I understand that there is a problem funding reelection campaigns if you piss off the people for whom that truth is inconvenient. But that’s like a passenger on a bus yelling that he needs to get to the airport in fifteen minutes, so hurry. If you’re the bus driver, you’re still looking straight at the truck. And that passenger is going to be just as hurt – just as likely dead, in fact – as you and all the rest of your passengers if you pull out in front of that truck and crash the bus.
When you’re on the highway, you have an obligation to drive according to what you see n the world around you so you don’t crash. A politician ignoring truth in this way because campaign contributors want it, is being as irresponsible as a bus driver ignoring an oncoming truck because a passenger is yelling at her to hurry.
You and I are passengers on the bus. If this thing crashes, it’s not just that bus driver who will bear the pain and damage and loss, nor just the idiot yelling at her that he needs to get to the airport. It’s all of us.
I’m not very political. I have some strong views about political issues, but honestly it doesn’t matter to me whether the people who agree with me about a particular issue are conservative or liberal or green or libertarian. I tend to respect personal responsibility and individual rights more than Democrats do, I respect industry and enterprise more than the Greens do, and I guess I respect ecology and science and facts a HELL of a lot more than the Republicans do lately.
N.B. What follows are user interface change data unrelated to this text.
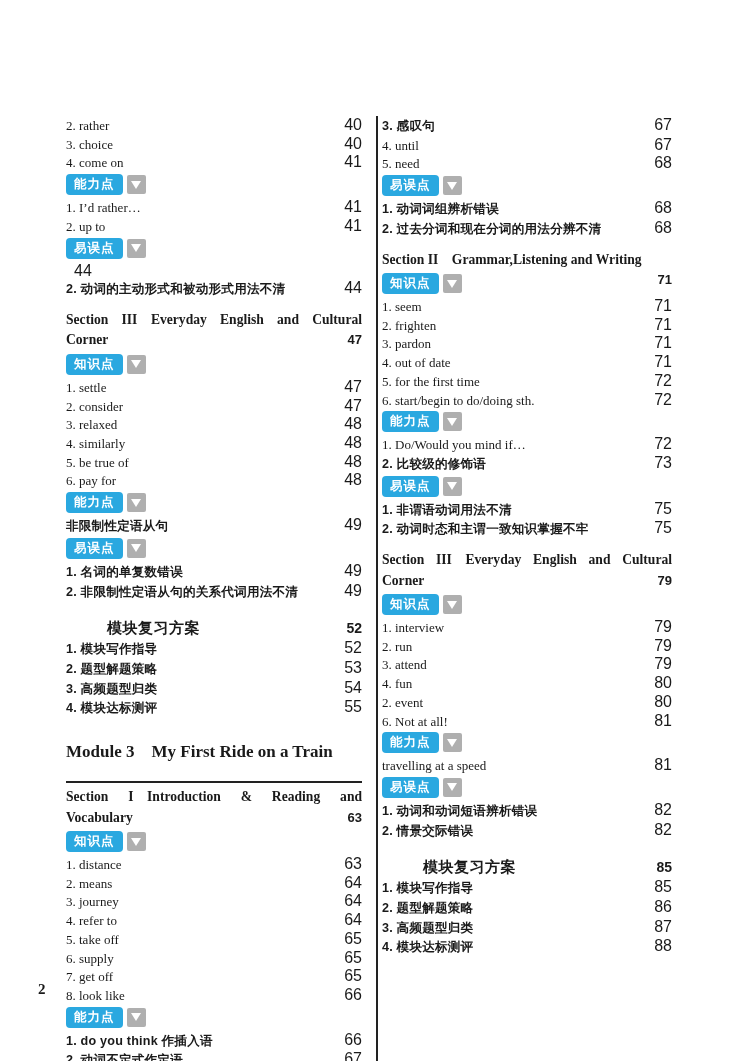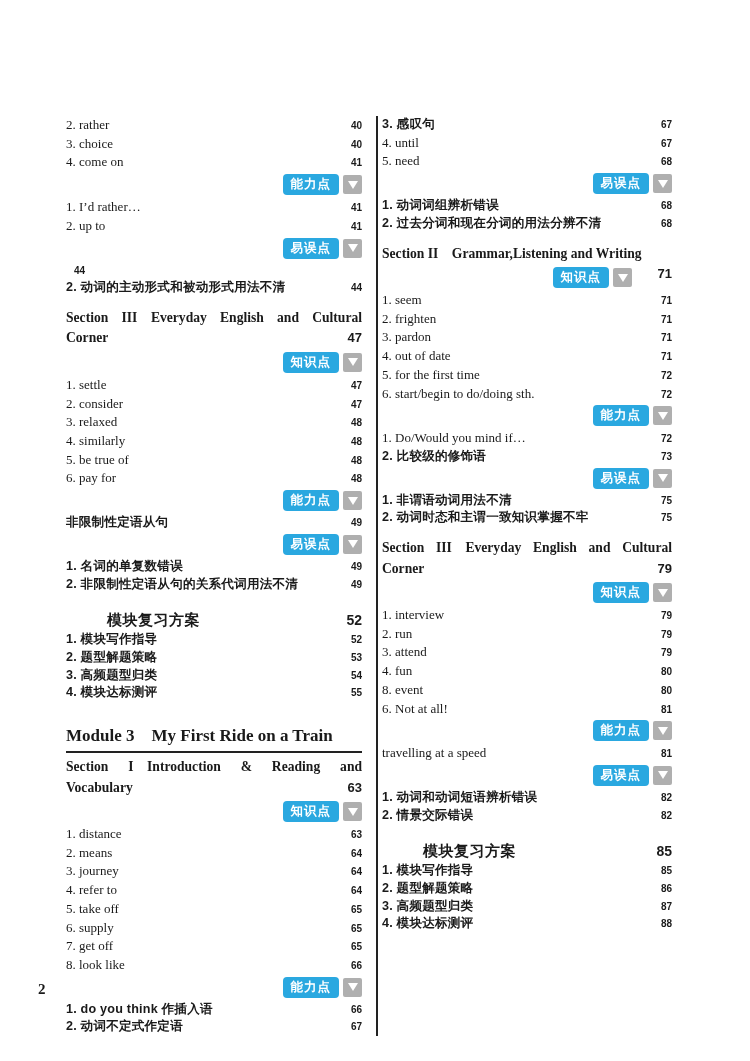--- a/index.html
+++ b/index.html
@@ -33,7 +33,7 @@
   }
   .entry .entry-page{
     font-family:"Liberation Sans","DejaVu Sans",sans-serif;
-    font-weight:700;font-size:10px;margin-left:8px;flex:0 0 auto;
+    font-weight:400;font-size:16px;margin-left:8px;flex:0 0 auto;
   }
 
   .badge-row{display:flex;align-items:center;gap:4px;height:21px;margin:2px 0 3px;justify-content:flex-end;}

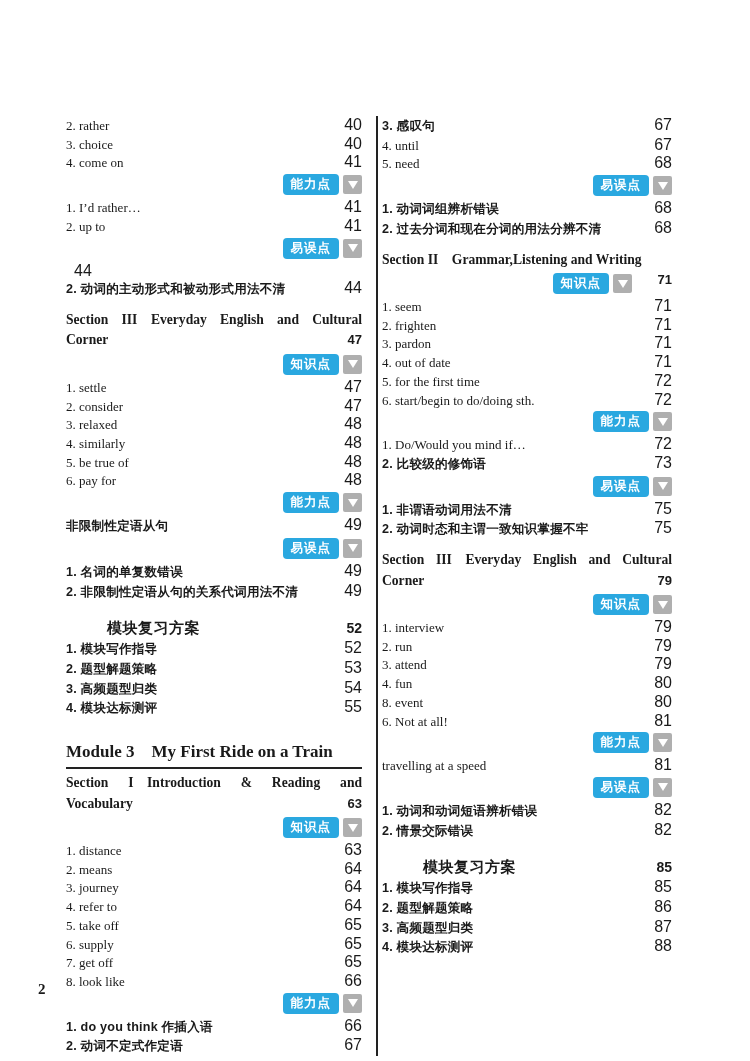--- a/index.html
+++ b/index.html
@@ -36,7 +36,7 @@
     font-weight:400;font-size:16px;margin-left:8px;flex:0 0 auto;
   }
 
-  .badge-row{display:flex;align-items:center;gap:4px;height:21px;margin:2px 0 3px;justify-content:flex-end;}
+  .badge-row{display:flex;align-items:center;gap:4px;height:21px;margin:2px 0 3px;}
   .badge{
     background:var(--badge-blue);color:#fff;border-radius:4px;
     font-family:"Liberation Sans","DejaVu Sans",sans-serif;

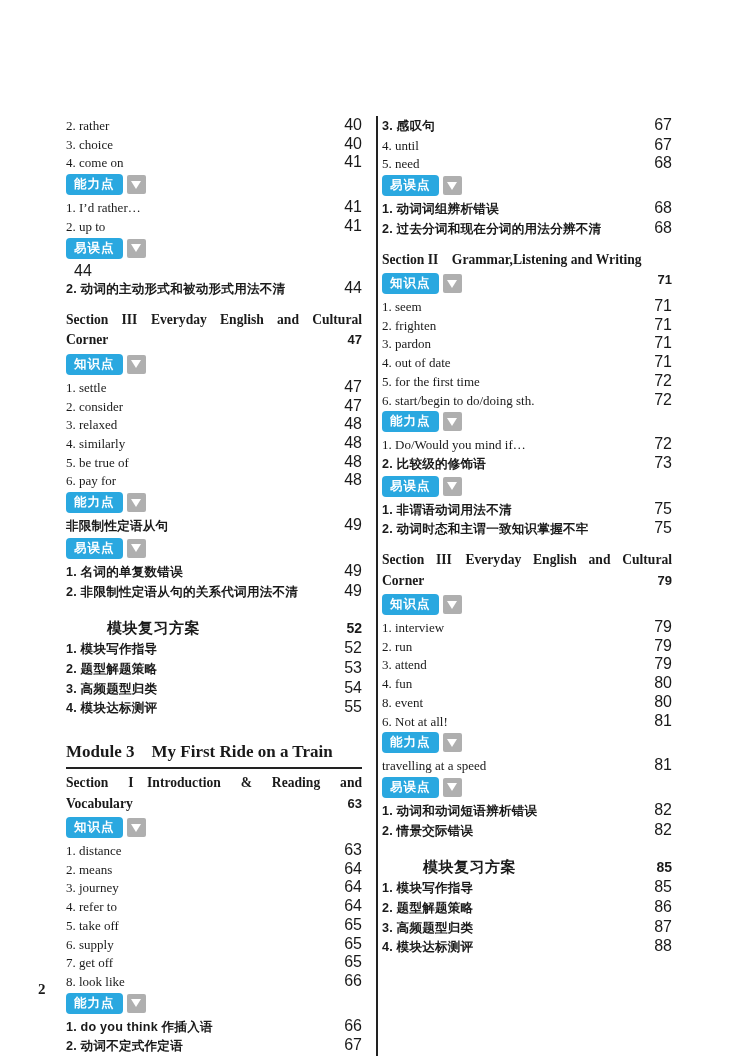--- a/index.html
+++ b/index.html
@@ -373,7 +373,7 @@
           <span class="entry-page">80</span>
         </div>
         <div class="entry">
-          <span class="entry-label">8. event</span>
+          <span class="entry-label">2. event</span>
           <span class="entry-page">80</span>
         </div>
         <div class="entry">

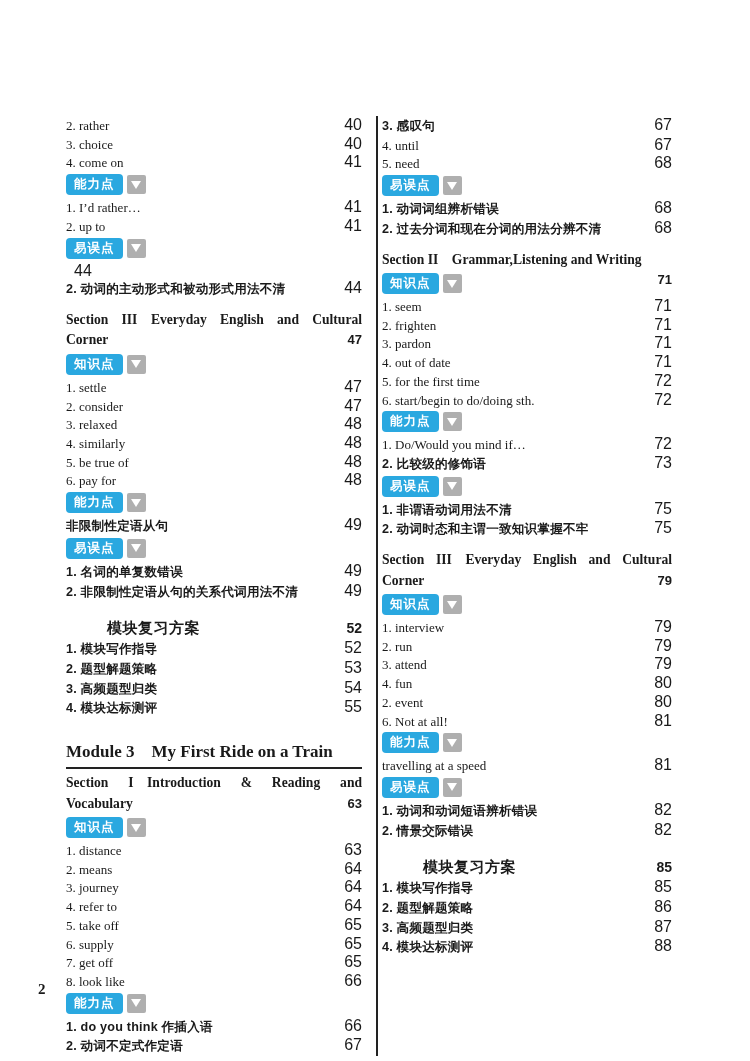--- a/index.html
+++ b/index.html
@@ -64,7 +64,7 @@
   }
   .module-h{
     margin:22px 0 4px;font-weight:700;font-size:17px;line-height:23px;
-    border-bottom:2px solid var(--rule);padding-bottom:4px;
+    border-bottom:2px solid var(--rule);padding-bottom:18px;
   }
   .module-h + .sec{margin-top:2px;}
But when you get down to it, I’m just a guy who tries to figure out what would be good for the country and the world at large and votes for whoever seems likely to do it. The Democrats are being idiots about some issues too, but episodes like these make me scared of the Republican party in the way a passenger is scared by a bus driver willing to pull out in front of an oncoming truck.
Whatever political stripe you happen to have, whatever party your elected congresscreatures belong to, I’m going to make a plea. Write to them today and tell them please, please, don’t ignore legitimate science. Regardless of party affiliation, ignoring reality is something we cannot possibly survive by doing.